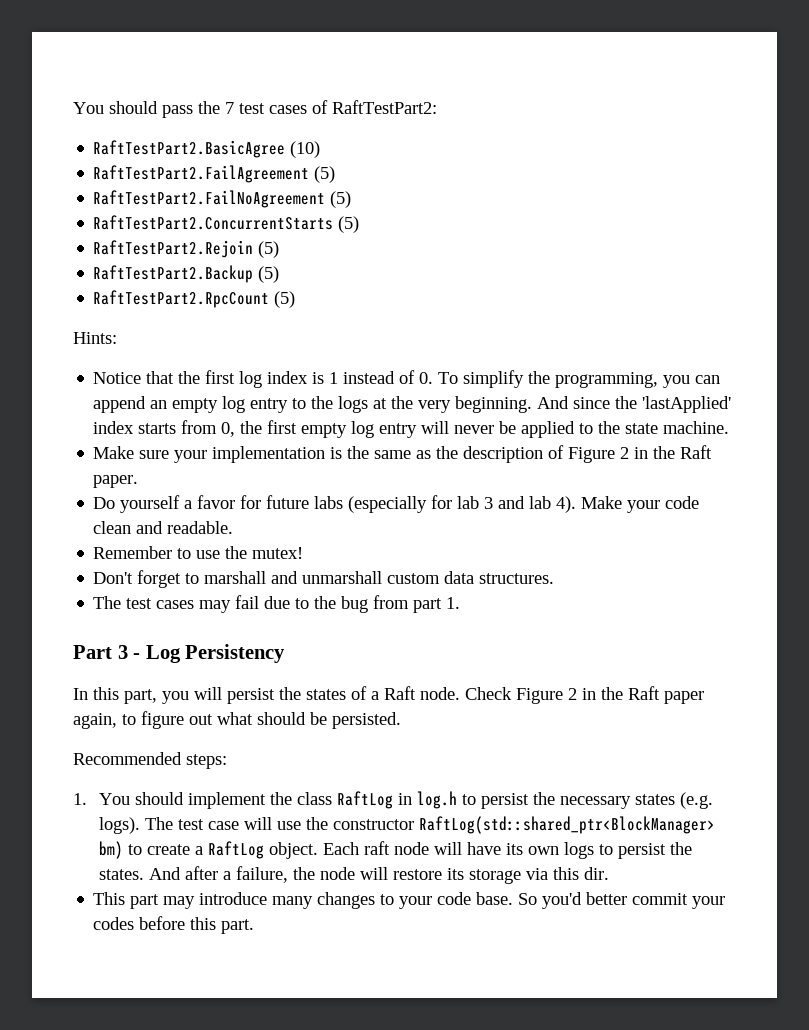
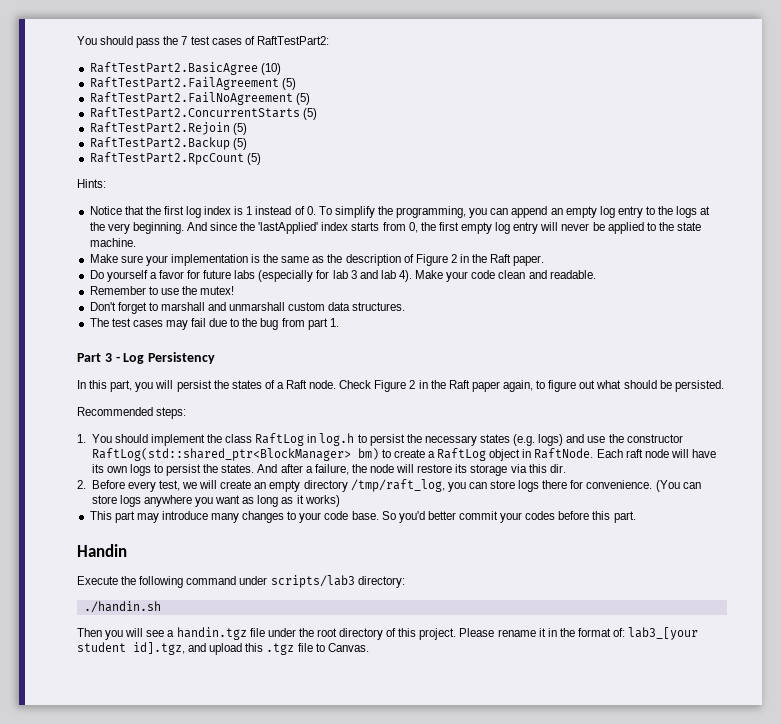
- 1. You should implement the class RaftLog in log.h to persist the necessary states (e.g. logs). The test case will use the constructor RaftLog(std::shared_ptr<BlockManager> bm) to create a RaftLog object.
+ 1. You should implement the class RaftLog in log.h to persist the necessary states (e.g. logs) and use the constructor RaftLog(std::shared_ptr<BlockManager> bm) to create a RaftLog object in RaftNode.
+ 2. Before every test, we will create an empty directory /tmp/raft_log, you can store logs there for convenience. (You can store logs anywhere you want as long as it works)
+ Handin
+ Execute the following command under scripts/lab3 directory:
+ ./handin.sh
+ Then you will see a handin.tgz file under the root directory of this project. Please rename it in the format of: lab3_[your student id].tgz, and upload this .tgz file to Canvas.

Work task: Starting at the line that contains "object in RaftNode.", quote each remaining line of the entries above, unchanged.

Written response:
+ 1. You should implement the class RaftLog in log.h to persist the necessary states (e.g. logs) and use the constructor RaftLog(std::shared_ptr<BlockManager> bm) to create a RaftLog object in RaftNode.
+ 2. Before every test, we will create an empty directory /tmp/raft_log, you can store logs there for convenience. (You can store logs anywhere you want as long as it works)
+ Handin
+ Execute the following command under scripts/lab3 directory:
+ ./handin.sh
+ Then you will see a handin.tgz file under the root directory of this project. Please rename it in the format of: lab3_[your student id].tgz, and upload this .tgz file to Canvas.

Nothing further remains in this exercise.